NB: reflection = to be avoided as much as possible. 'hard reflection' (where you use reflection eventhough all you're using it for is hardcoded names, such as in your example) is to be avoided absolutely. If there's no way to write a unit test without hard reflection then you ARE better off not writing it or coming up with a different solution altogether. I have and do use reflection, but, oftentimes, when I return to the code at a later date, I manage to get rid of it by doing things a little different.
--
"is a signature" is a signature.

If refactoring breaks your unit tests.. (none / 1) (#38)
by QuantumG on Sun Sep 25, 2005 at 11:33:51 PM EST

then you're not refactoring. Simple as that. Refactoring is defined as a modification of the code that results in no change that could break your unit tests.

Gun fire is the sound of freedom.
[ Parent ]
I disagree... (none / 0) (#44)
by mirleid on Mon Sep 26, 2005 at 06:47:32 AM EST

One of the more common forms of refactoring is to break down a class that has gotten too big/complex in some number of smaller, simpler, more modular ones. Doing that would certainly break unit tests (if for nothing else than that would require you to create more unit tests for the new classes and move tests for methods that are no longer there from the old test class to new ones)...

Chickens don't give milk
[ Parent ]
Having to refactor your unit tests.. (none / 0) (#50)
by QuantumG on Mon Sep 26, 2005 at 07:33:13 PM EST

to make them match the refactoring you've done on the code proper is hardly what I would call "breaking" your unit tests. But if you have to completely rewrite your unit tests for one class, yes, you're refactoring too fast.

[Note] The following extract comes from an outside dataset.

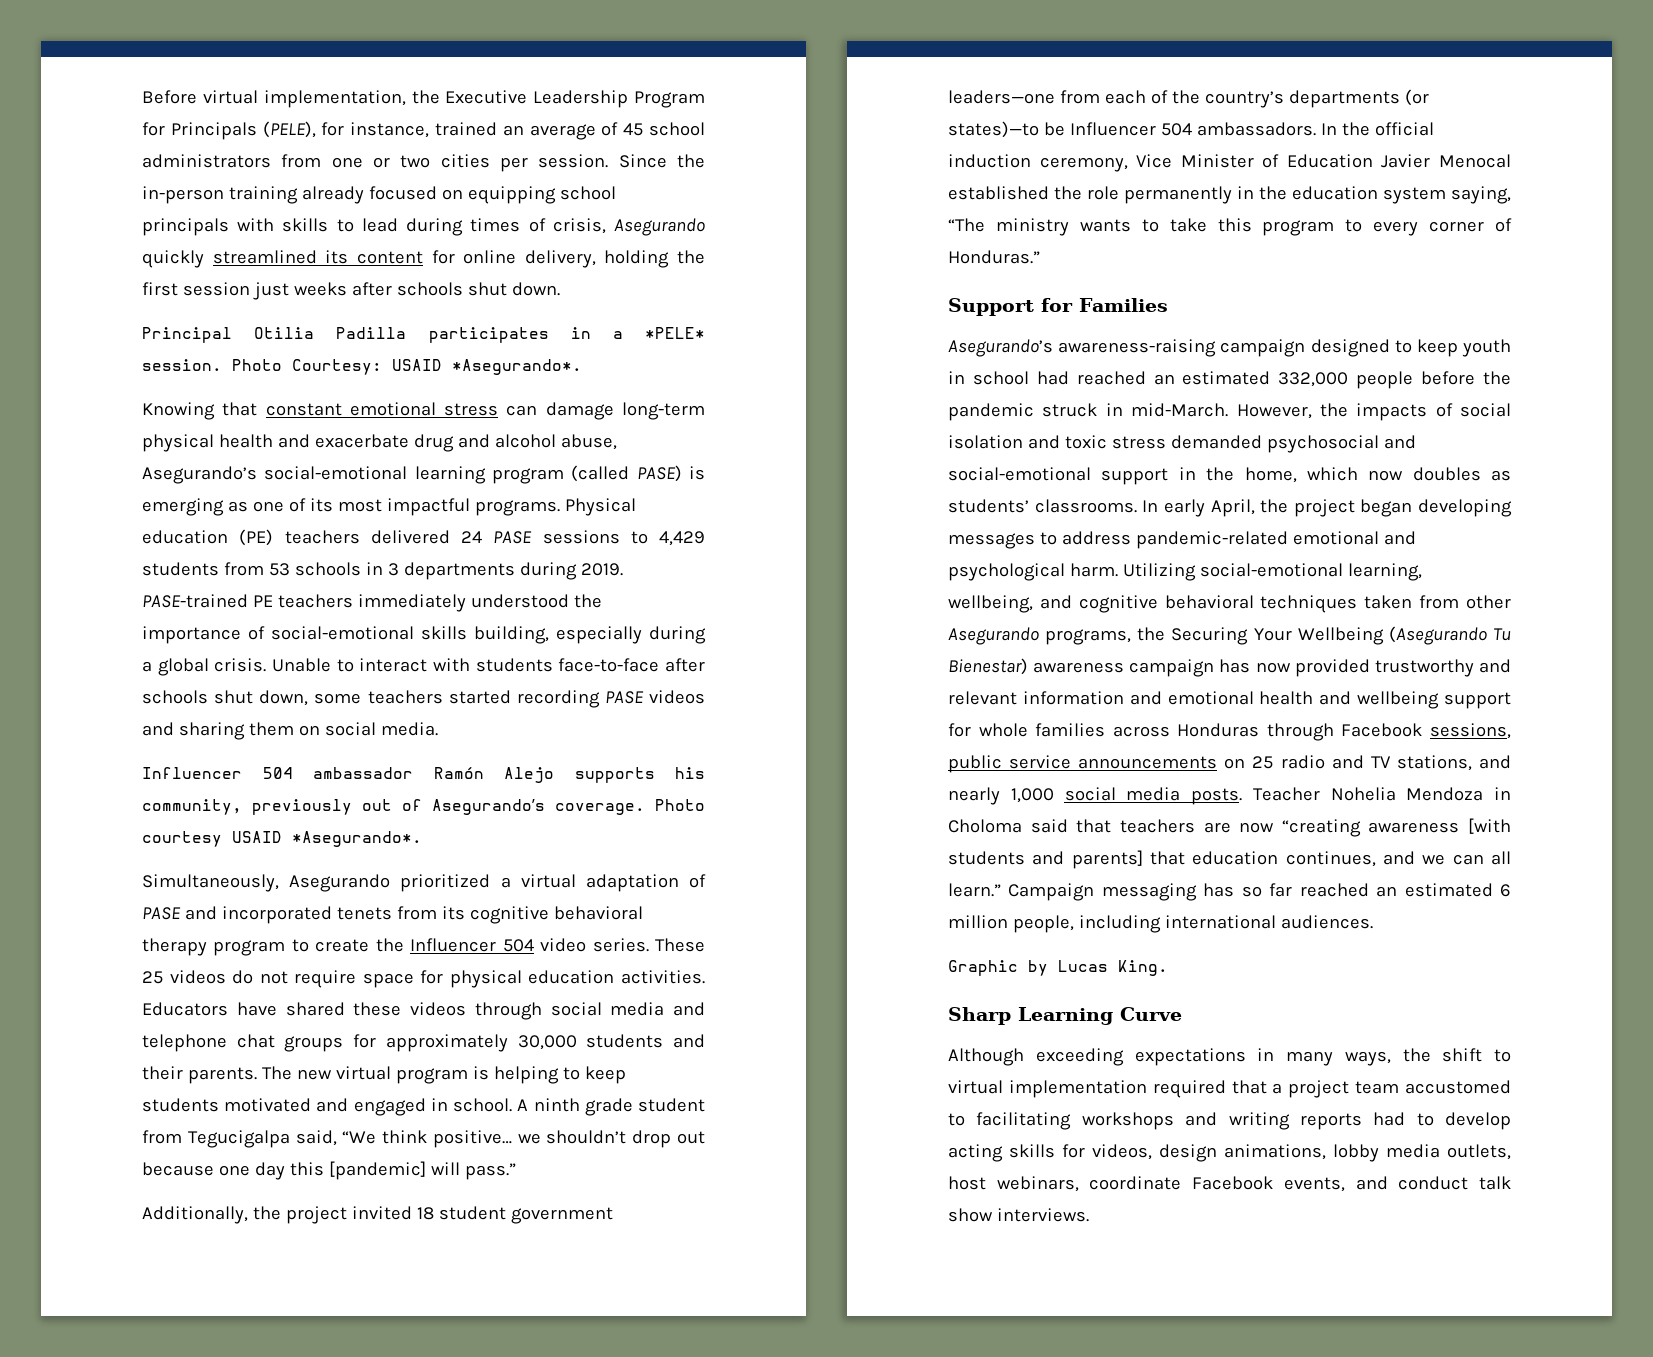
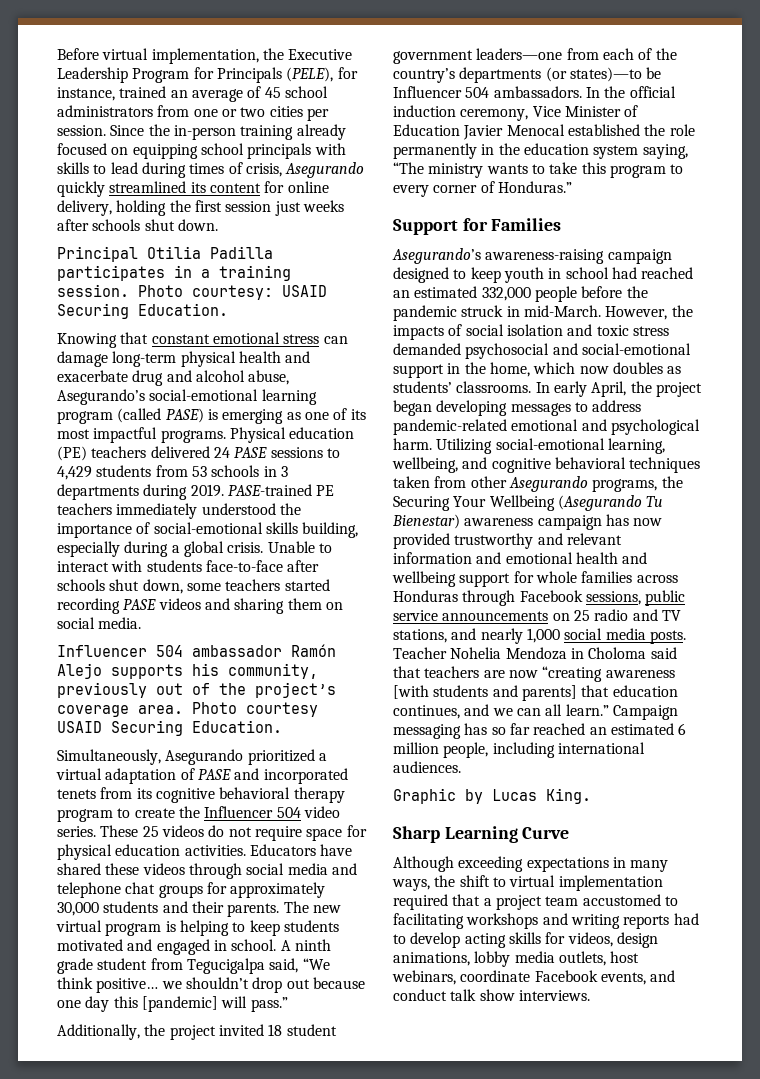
[645,327,706,339] *PELE* -> [219,265,291,281] training
[292,359,582,375] Courtesy: USAID *Asegurando*. -> [192,285,327,300] [57,303,228,319] courtesy: USAID Securing Education.
[432,799,645,815] Asegurando’s coverage. -> [219,682,336,698] [57,705,183,717] the project’s coverage area.
[292,831,422,847] *Asegurando*. -> [111,720,282,736] Securing Education.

Gun fire is the sound of freedom.
[ Parent ]
Did you RTFA? (none / 0) (#56)
by Surial on Fri Sep 30, 2005 at 10:57:16 AM EST

The method name itself is embedded as a loose string into his particular variant of mock-based unit tests. Your average 'rename method' refactoring wizard will not take this into account and hence the unit test will fail eventhough renaming a method always has been and always will be a posterchild 'refactor' job.

--
"is a signature" is a signature.

[ Parent ]
+1FP (2.50 / 2) (#24)
by t1ber on Sat Sep 24, 2005 at 01:23:13 PM EST

+1FP.

I work for a major Java development house in the telecomm industry and they mock everything.  It drives me up a wall since -- in the time it takes me to write mocks for things -- I could probably have written the real object in fairly decent and fucntional code.

And she said...
Durka Durka Mohammed Jihad
Sherpa Sherpa Bak Allah
Hadji girl I can't understand what you're saying.

by-the-book java. (3.00 / 2) (#37)
by Surial on Sun Sep 25, 2005 at 09:09:01 PM EST

Oftentimes in programming language flamewars, the 'community' argument comes up. Or I bring it up. See, PHP isn't a horrible language or anything, but the vast majority of PHP programmers wouldn't know the difference between their arse and their toe when programming, and this reflects directly on the general quality of examples, the product of 'your average PHP programmer' and such things as the security of applications.

PHP programmers, as a rule, tend to throw caution to the wind and make things full of holes. That's by-the-book PHP. Use drastic RAD shortcuts that get the job done but leave stuff full of holes.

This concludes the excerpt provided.